The natural world is constantly surprising us, and now new research has suggested that ’fountains of diamonds’ could be sent shooting up to the surface of the Earth as part of a major geological event.

Supercontinents breaking up could send them spewing up from deep within the Earth’s core, according to research undertaken by Thomas Gernon, who is a professor of Earth and climate science at the University of Southampton.

Diamonds are formed around 150 kilometres below our feet and sent firing upwards by kimberlite eruptions which can travel up to 133 kilometres per hour and create enormous explosions on the surface, stated research published in Nature.

Gernon and his team looked into these kimberlites and their research found that the eruptions regularly take place around 22 million to 30 million years after plates begin to pull apart. One of the cases pointed to in the research came around 25 million years after the supercontinent Gondwana began breaking up in now what is Africa and South America.

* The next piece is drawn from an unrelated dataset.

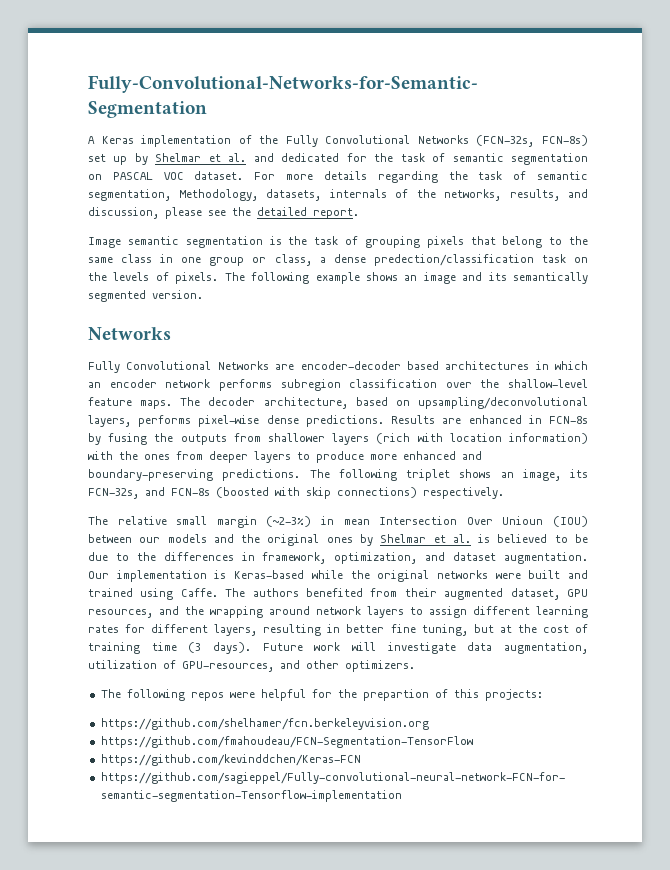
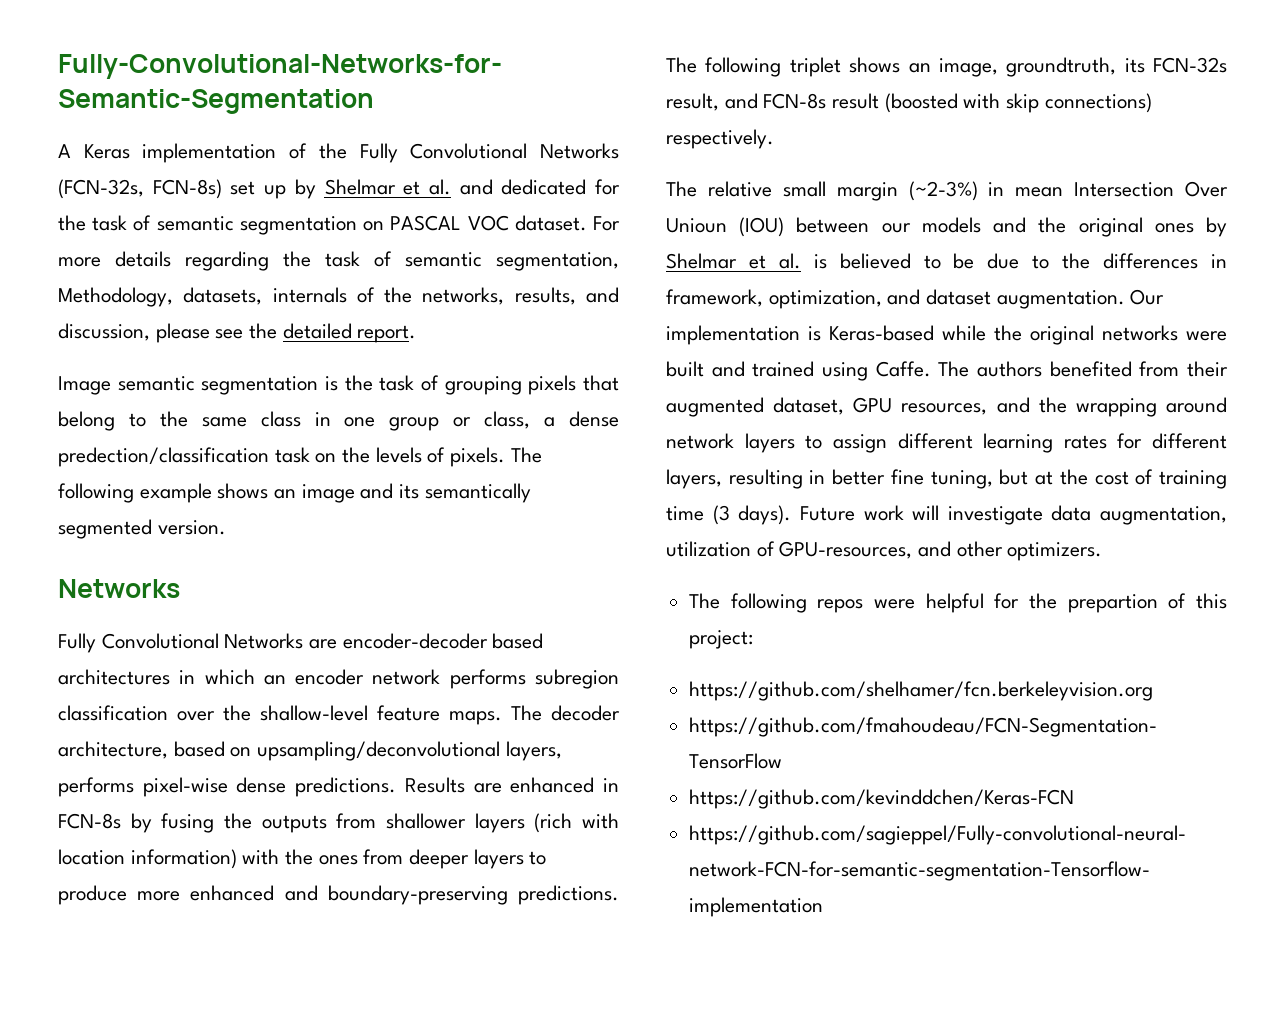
[570,469,588,478] [88,488,139,499] its FCN-32s, -> [1006,57,1227,77] [666,93,719,111] groundtruth, its FCN-32s result,
(210, 492) none -> [832,93,880,109] result
[484,689,543,701] projects: -> [689,630,754,649] project:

Diamonds shooting towards the surface?iStock

The pulling apart of the plates leads to rock from the upper mantle and lower crust to mix and flow against each other, causing instability and ultimately leading to the eruptions.

It also leads to rock, water and carbon dioxide combining with minerals like diamonds, which all mixes together to create explosive rushes towards the surface of the Earth – and the researchers hope that their work could help in the search for unexplored diamond deposits.

Gernon said: "The diamonds have been sat at the base of the continents for hundreds of millions or even billions of years. There must be some stimulus that just drives them suddenly, because these eruptions themselves are really powerful, really explosive."